TASK OBJECTIVE: Could you retype exactly the lines below between the one holding "html: <div>时间：2021年9月17日下午2:30</div> ->" and the one holding "color: #a21caf ->", inclusive, leaving out any pictures?

RECORDS FOR THIS TASK:
------------------------------------------------

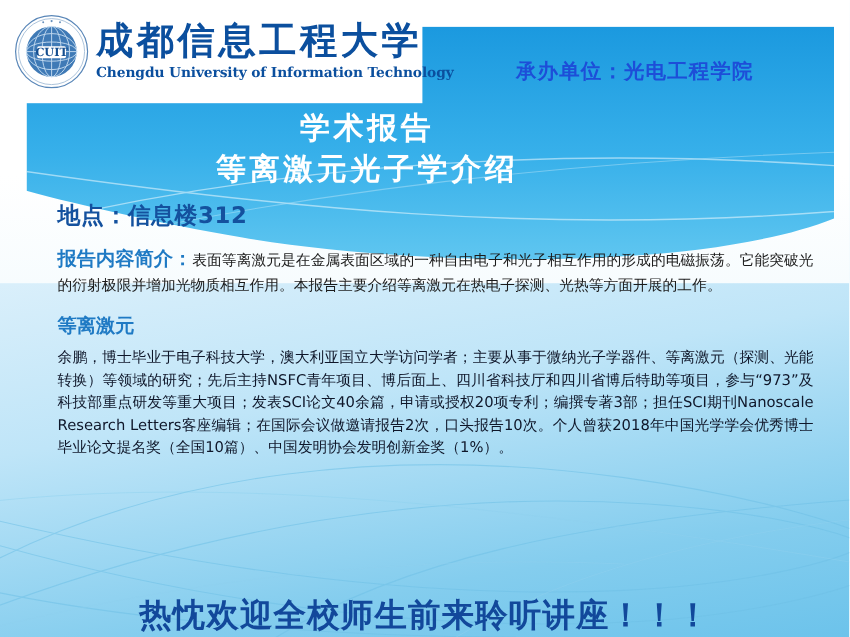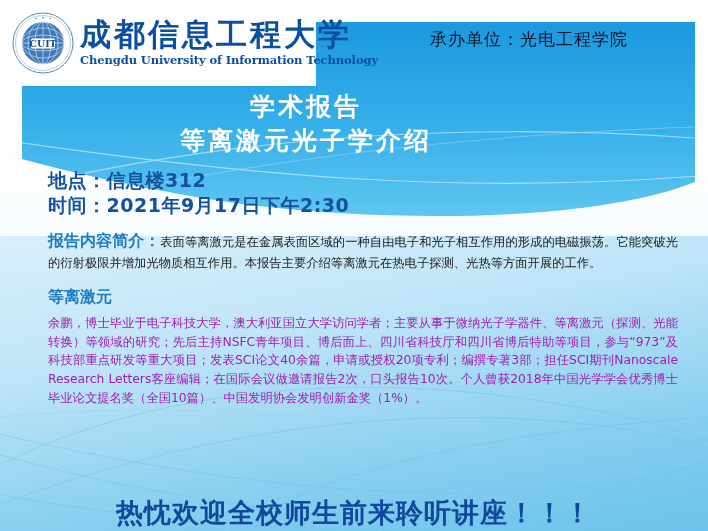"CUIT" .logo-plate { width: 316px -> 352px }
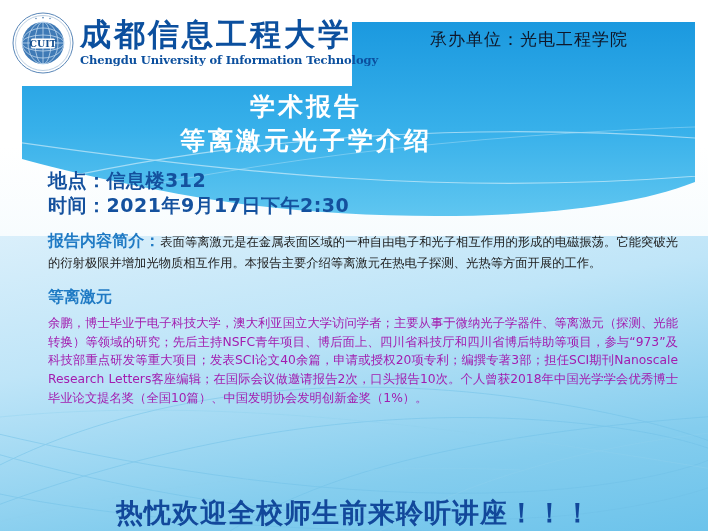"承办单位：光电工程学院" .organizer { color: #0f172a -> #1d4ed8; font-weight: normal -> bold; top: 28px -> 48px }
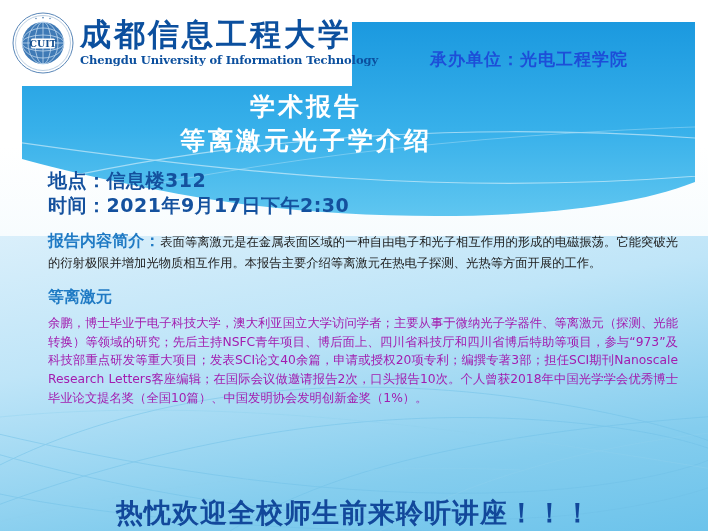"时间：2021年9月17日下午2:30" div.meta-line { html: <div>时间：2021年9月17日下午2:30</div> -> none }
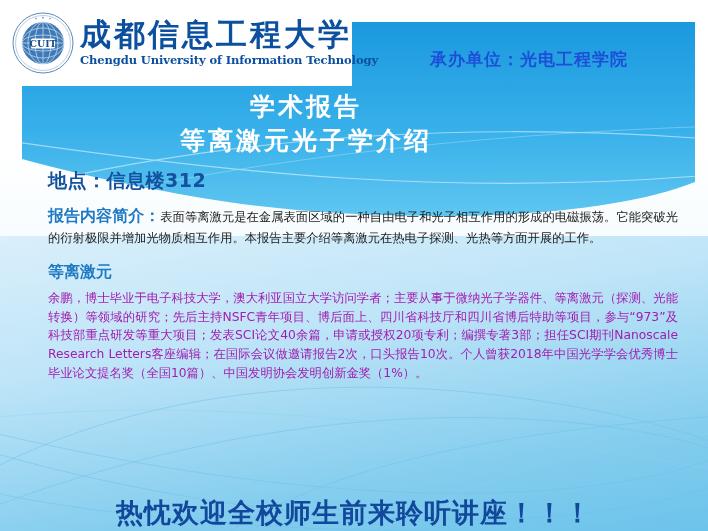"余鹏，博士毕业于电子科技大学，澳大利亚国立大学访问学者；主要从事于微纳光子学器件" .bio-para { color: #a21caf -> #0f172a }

------------------------------------------------

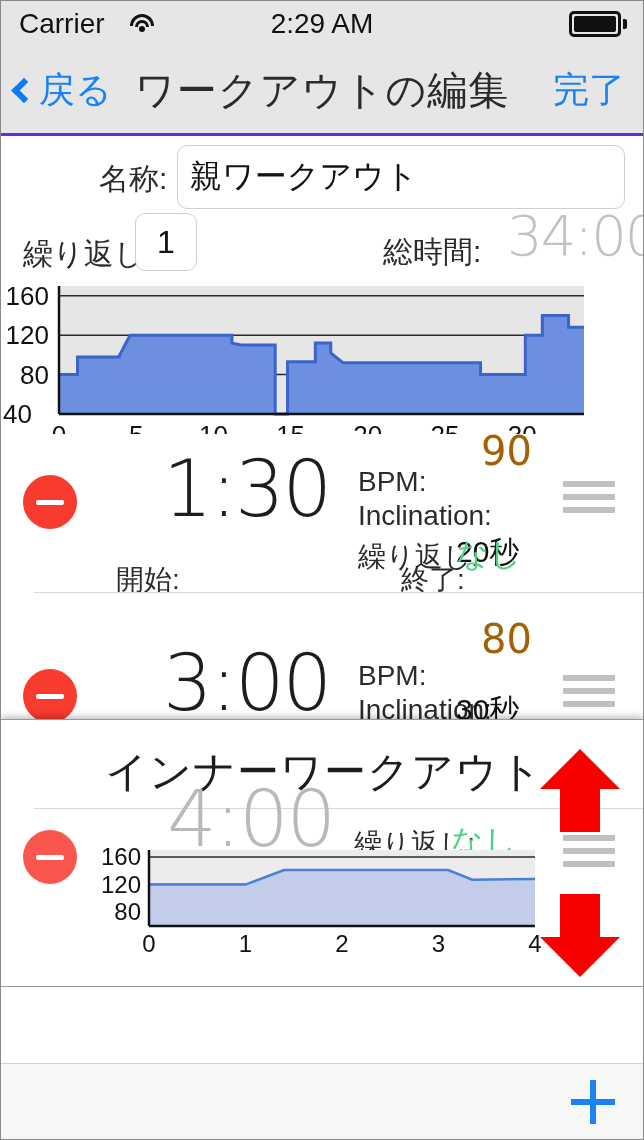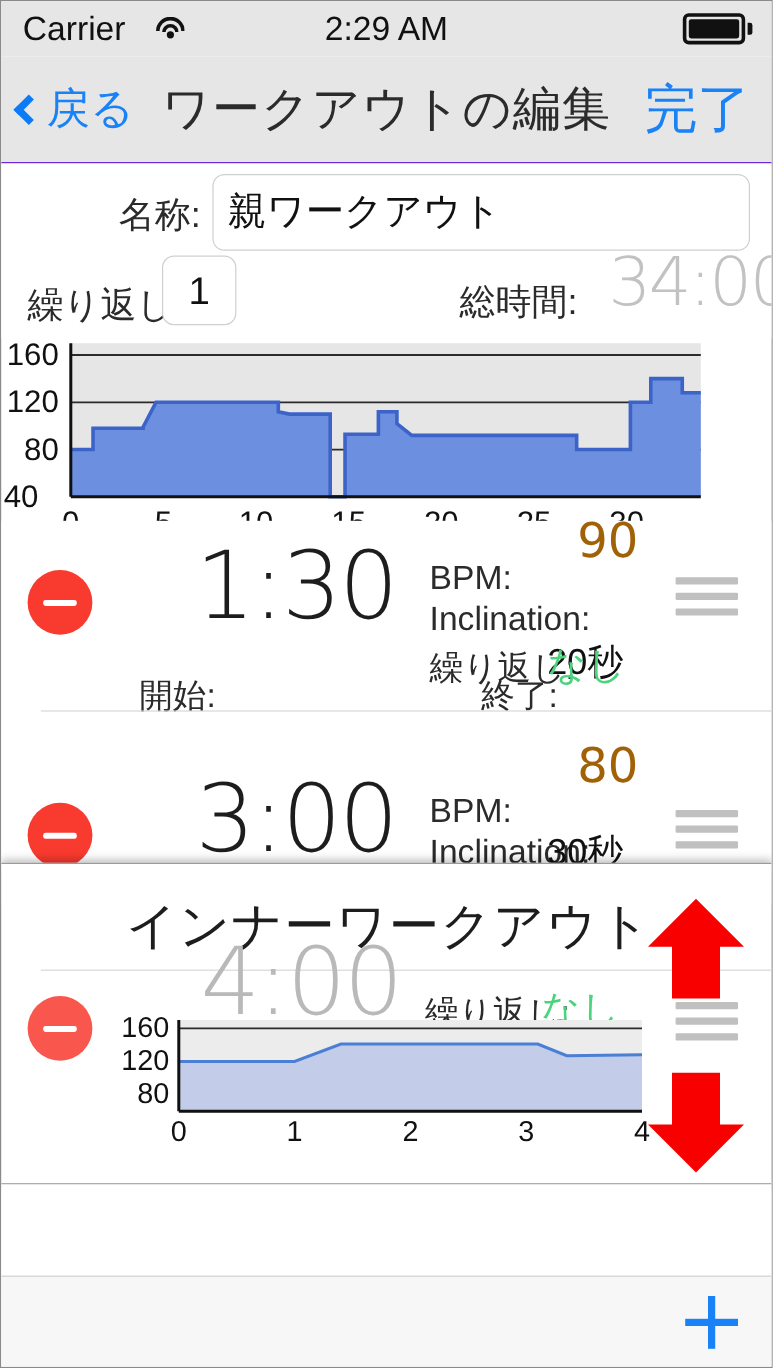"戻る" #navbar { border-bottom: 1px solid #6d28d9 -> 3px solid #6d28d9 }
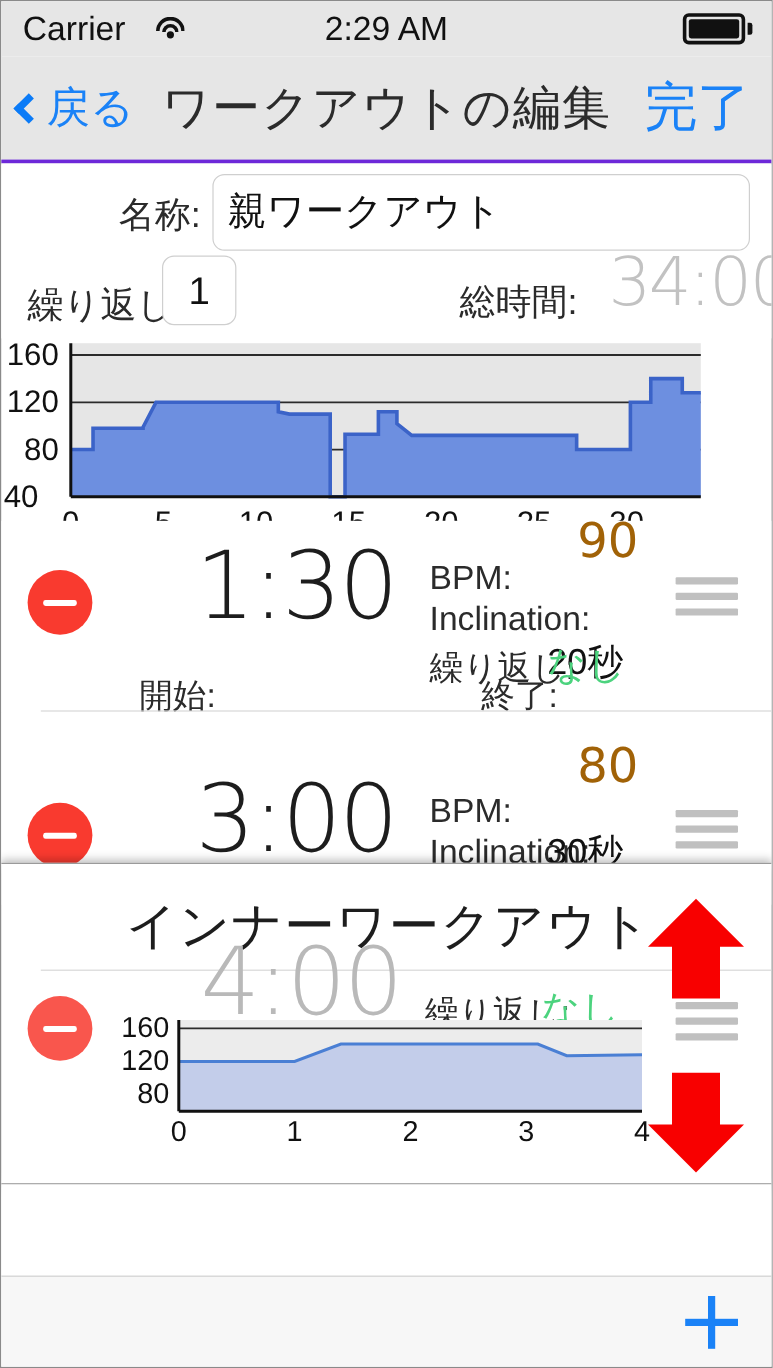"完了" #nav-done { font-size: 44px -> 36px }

------------------------------------------------

TASK OUTPUT:
"时间：2021年9月17日下午2:30" div.meta-line { html: <div>时间：2021年9月17日下午2:30</div> -> none }
"余鹏，博士毕业于电子科技大学，澳大利亚国立大学访问学者；主要从事于微纳光子学器件" .bio-para { color: #a21caf -> #0f172a }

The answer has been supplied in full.